- **PROBLEM DESCRIPTION**
Every line from the beginning of the records below up to the one holding "Amelia Top Fuchsia: 2" should be quoted exactly; leave out the rest.

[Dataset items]

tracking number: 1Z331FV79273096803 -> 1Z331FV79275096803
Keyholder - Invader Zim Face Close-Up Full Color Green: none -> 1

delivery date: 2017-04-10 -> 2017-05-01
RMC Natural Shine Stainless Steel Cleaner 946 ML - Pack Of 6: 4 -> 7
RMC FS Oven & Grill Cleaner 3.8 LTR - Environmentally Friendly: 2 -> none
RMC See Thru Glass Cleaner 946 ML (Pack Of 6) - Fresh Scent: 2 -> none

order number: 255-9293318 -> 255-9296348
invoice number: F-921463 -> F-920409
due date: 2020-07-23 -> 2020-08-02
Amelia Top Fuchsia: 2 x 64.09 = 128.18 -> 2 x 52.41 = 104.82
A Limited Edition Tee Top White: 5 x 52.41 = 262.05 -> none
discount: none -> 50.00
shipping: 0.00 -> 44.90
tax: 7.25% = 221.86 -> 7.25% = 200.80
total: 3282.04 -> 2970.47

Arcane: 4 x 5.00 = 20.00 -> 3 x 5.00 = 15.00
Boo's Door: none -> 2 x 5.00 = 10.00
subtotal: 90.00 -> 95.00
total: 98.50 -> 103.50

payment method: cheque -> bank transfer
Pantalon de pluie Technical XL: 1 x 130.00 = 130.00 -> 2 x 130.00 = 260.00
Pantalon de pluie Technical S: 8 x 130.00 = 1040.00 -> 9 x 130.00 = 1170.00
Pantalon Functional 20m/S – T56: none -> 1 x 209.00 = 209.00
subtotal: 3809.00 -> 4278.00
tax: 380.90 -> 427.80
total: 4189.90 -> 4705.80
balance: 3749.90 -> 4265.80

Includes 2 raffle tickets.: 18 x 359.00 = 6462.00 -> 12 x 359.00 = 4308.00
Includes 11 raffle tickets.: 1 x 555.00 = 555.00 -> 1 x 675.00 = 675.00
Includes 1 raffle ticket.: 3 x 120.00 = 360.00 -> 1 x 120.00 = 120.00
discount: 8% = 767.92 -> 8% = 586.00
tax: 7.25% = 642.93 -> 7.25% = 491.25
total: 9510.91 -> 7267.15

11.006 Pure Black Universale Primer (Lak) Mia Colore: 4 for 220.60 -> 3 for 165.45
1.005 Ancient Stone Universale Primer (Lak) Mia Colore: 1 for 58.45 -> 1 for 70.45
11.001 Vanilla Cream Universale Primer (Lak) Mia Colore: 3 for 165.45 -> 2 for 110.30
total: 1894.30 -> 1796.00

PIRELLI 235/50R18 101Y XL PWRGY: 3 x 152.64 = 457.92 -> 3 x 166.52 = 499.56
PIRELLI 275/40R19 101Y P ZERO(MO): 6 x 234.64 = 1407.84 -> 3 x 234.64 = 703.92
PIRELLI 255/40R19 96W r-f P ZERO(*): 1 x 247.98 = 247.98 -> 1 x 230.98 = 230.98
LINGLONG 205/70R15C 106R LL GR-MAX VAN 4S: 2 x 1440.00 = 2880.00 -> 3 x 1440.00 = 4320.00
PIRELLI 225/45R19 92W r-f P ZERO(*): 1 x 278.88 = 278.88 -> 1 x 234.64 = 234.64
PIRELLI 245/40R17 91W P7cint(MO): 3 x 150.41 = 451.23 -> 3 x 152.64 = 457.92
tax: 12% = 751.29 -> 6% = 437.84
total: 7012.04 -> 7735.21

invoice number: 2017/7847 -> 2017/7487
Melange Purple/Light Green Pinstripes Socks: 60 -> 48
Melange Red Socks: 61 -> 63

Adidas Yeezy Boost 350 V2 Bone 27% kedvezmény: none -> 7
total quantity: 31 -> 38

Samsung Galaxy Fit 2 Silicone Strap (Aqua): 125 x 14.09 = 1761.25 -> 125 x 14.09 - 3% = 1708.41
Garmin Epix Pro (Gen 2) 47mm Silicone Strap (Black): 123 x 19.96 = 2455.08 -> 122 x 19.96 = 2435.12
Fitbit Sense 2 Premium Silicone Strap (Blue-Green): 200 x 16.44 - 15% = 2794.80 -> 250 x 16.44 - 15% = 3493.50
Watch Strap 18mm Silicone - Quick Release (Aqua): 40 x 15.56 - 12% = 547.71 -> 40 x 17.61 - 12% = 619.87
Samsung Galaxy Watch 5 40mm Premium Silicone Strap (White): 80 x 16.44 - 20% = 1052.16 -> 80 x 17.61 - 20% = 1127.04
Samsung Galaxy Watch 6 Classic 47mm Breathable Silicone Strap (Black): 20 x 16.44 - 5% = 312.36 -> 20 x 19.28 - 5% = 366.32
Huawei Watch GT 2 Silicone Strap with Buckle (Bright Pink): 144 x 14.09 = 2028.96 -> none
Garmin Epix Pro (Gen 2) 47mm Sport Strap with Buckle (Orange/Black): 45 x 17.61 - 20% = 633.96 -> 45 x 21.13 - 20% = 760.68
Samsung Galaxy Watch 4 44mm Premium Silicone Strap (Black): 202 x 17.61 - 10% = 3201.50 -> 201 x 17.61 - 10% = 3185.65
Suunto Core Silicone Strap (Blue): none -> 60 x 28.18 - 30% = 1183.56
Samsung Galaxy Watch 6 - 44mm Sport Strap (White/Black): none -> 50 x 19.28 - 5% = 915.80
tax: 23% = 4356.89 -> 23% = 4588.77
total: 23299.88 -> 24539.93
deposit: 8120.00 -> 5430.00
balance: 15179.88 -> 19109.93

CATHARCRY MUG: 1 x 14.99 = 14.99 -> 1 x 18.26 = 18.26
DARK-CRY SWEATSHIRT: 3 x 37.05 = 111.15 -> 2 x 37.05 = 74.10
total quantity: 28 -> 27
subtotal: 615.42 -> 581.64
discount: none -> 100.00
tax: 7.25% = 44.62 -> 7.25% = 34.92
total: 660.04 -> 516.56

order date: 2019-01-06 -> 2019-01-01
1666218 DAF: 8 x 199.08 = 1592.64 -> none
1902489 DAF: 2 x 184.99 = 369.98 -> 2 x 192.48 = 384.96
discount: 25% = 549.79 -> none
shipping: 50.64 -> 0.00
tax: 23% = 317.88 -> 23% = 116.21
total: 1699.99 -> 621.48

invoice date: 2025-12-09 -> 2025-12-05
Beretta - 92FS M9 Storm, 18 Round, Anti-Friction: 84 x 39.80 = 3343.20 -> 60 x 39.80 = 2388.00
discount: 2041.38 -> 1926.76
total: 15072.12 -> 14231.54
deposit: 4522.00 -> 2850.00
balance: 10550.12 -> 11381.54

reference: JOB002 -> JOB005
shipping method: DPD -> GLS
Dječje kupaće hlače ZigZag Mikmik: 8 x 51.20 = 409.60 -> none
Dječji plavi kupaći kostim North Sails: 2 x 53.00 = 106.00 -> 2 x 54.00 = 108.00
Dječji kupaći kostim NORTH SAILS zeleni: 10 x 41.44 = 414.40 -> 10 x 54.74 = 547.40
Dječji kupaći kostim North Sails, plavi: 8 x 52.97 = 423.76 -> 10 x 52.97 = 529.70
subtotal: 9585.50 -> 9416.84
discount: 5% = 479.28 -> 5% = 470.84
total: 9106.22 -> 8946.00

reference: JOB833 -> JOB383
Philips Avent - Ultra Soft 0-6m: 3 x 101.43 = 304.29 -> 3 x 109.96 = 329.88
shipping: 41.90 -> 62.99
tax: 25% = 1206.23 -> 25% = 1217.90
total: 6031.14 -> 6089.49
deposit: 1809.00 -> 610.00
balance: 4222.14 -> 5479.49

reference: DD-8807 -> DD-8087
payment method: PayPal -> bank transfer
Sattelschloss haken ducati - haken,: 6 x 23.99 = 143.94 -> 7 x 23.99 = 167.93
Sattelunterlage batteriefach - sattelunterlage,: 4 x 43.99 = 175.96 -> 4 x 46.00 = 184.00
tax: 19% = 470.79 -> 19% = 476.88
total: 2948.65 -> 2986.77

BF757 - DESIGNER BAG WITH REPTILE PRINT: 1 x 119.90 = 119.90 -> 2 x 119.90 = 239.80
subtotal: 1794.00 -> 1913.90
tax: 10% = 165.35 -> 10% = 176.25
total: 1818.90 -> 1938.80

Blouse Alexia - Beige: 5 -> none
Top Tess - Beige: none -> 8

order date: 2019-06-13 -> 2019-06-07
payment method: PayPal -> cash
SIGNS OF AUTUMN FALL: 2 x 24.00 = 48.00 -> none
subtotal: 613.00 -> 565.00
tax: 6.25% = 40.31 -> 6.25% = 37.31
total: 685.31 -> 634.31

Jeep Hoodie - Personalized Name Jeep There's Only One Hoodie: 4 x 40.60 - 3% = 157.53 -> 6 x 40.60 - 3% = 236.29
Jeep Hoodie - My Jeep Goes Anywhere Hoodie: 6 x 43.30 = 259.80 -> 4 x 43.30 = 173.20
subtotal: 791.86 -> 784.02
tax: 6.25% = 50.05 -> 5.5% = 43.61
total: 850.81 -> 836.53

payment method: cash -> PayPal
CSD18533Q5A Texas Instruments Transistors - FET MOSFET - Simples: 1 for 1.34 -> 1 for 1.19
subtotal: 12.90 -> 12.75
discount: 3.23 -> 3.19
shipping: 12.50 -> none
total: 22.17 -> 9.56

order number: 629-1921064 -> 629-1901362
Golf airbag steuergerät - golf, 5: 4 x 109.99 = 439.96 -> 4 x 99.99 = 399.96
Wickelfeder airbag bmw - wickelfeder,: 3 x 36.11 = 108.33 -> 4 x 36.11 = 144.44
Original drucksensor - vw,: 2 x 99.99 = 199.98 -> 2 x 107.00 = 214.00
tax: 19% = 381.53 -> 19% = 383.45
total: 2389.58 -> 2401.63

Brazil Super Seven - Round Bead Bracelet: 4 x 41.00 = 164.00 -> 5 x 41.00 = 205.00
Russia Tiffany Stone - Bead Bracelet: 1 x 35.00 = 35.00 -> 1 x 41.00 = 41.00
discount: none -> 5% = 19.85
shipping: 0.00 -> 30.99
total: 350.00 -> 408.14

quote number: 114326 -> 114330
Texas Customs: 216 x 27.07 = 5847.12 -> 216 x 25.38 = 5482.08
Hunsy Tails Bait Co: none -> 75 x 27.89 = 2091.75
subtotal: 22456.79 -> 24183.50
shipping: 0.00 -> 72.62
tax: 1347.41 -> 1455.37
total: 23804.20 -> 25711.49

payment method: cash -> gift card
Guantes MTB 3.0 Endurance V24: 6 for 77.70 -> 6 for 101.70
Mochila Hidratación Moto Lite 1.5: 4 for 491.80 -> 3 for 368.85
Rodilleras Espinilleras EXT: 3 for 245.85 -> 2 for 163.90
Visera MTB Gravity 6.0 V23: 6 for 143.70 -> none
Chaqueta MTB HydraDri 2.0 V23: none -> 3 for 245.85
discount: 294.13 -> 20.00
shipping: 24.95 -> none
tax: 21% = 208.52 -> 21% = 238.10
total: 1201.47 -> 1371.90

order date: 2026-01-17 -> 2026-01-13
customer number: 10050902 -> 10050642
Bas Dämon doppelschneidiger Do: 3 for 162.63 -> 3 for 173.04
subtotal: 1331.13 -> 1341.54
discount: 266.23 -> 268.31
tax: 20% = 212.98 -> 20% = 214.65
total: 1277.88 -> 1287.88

- **REPLY TO THE TASK**
tracking number: 1Z331FV79273096803 -> 1Z331FV79275096803
Keyholder - Invader Zim Face Close-Up Full Color Green: none -> 1

delivery date: 2017-04-10 -> 2017-05-01
RMC Natural Shine Stainless Steel Cleaner 946 ML - Pack Of 6: 4 -> 7
RMC FS Oven & Grill Cleaner 3.8 LTR - Environmentally Friendly: 2 -> none
RMC See Thru Glass Cleaner 946 ML (Pack Of 6) - Fresh Scent: 2 -> none

order number: 255-9293318 -> 255-9296348
invoice number: F-921463 -> F-920409
due date: 2020-07-23 -> 2020-08-02
Amelia Top Fuchsia: 2 x 64.09 = 128.18 -> 2 x 52.41 = 104.82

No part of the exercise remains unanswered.